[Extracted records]
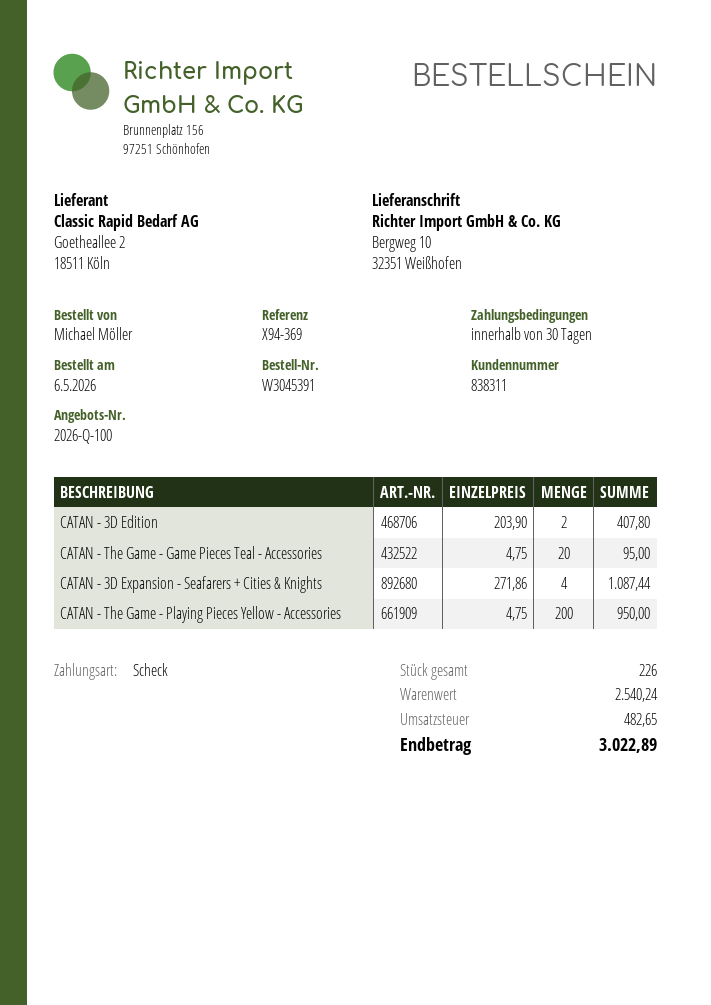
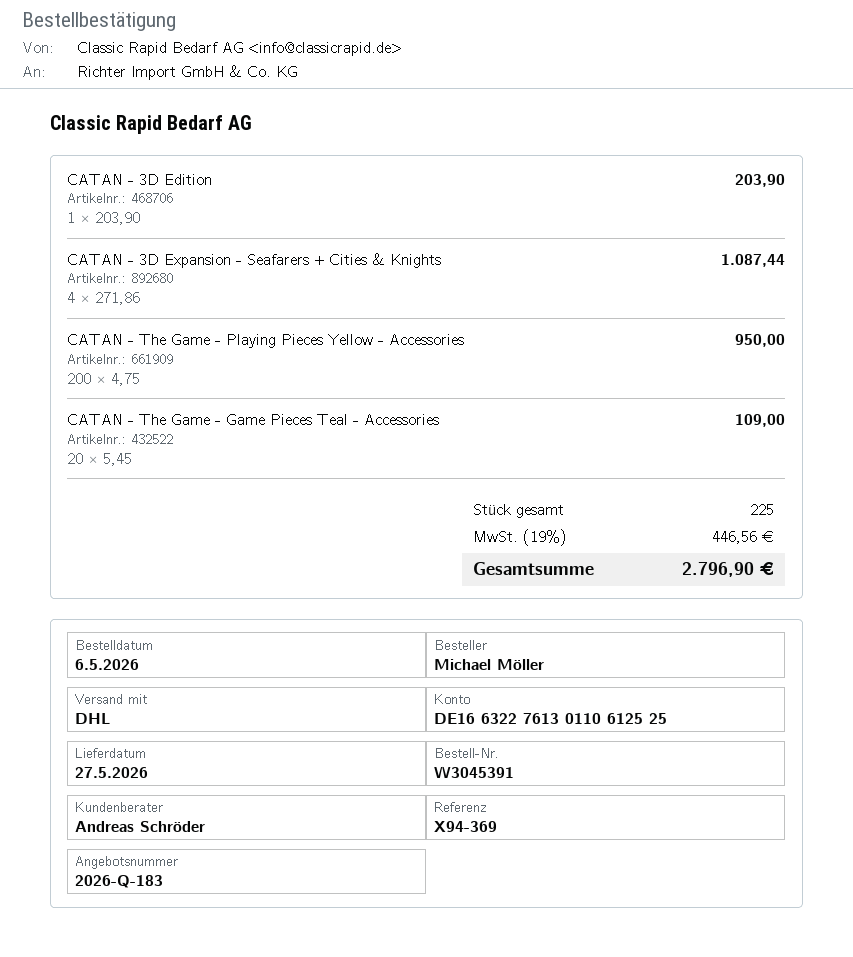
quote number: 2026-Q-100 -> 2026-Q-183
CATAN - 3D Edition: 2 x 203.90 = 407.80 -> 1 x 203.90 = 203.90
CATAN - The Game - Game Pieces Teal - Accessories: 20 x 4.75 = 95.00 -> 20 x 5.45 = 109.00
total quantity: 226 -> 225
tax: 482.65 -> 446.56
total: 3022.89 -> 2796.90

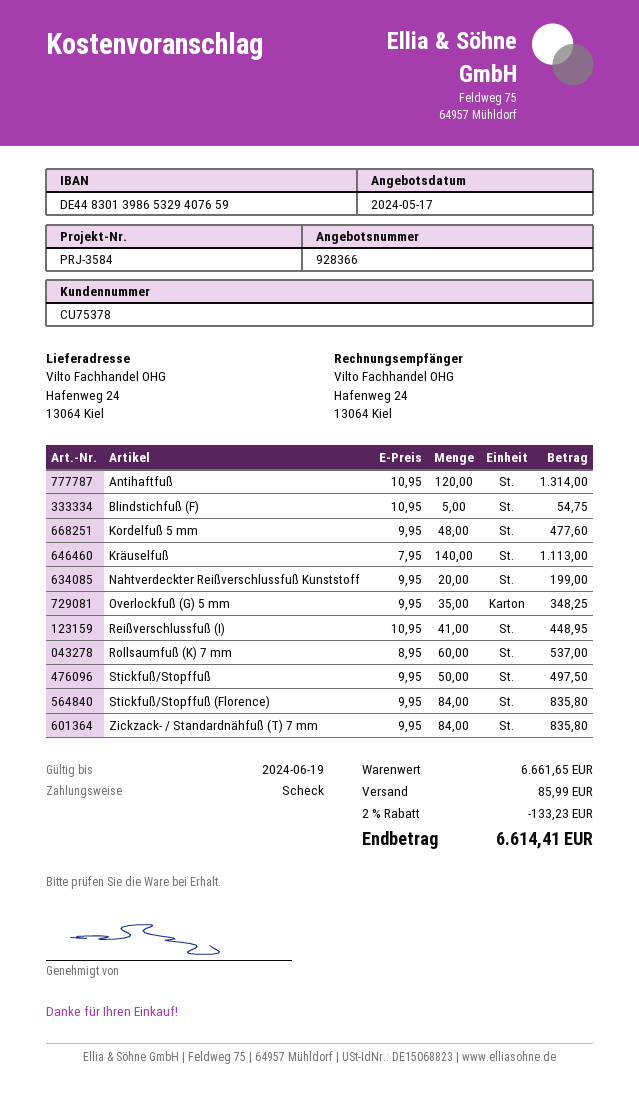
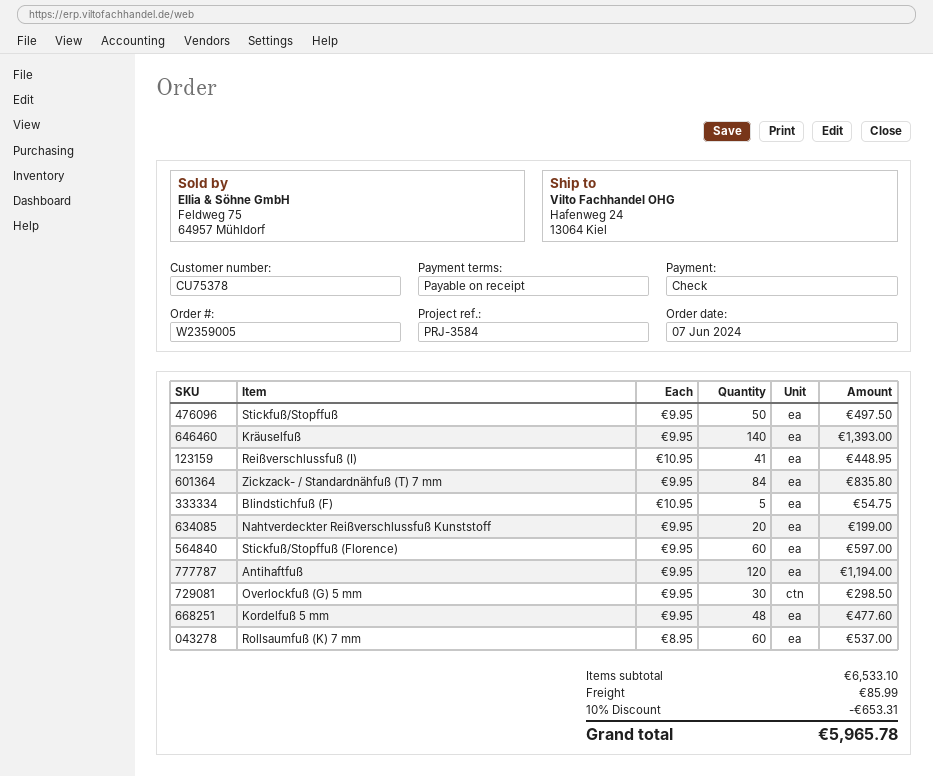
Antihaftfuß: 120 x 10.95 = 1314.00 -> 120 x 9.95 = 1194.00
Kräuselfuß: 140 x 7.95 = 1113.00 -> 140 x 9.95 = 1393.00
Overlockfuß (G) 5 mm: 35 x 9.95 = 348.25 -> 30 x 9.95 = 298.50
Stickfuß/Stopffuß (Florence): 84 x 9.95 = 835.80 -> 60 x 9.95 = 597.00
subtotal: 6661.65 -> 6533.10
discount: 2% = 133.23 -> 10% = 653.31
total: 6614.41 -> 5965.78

_EXERCISE PROMPT_: The lines you need are those with the word "CATAN"; list them from the entries.

_RESPONSE_:
CATAN - 3D Edition: 2 x 203.90 = 407.80 -> 1 x 203.90 = 203.90
CATAN - The Game - Game Pieces Teal - Accessories: 20 x 4.75 = 95.00 -> 20 x 5.45 = 109.00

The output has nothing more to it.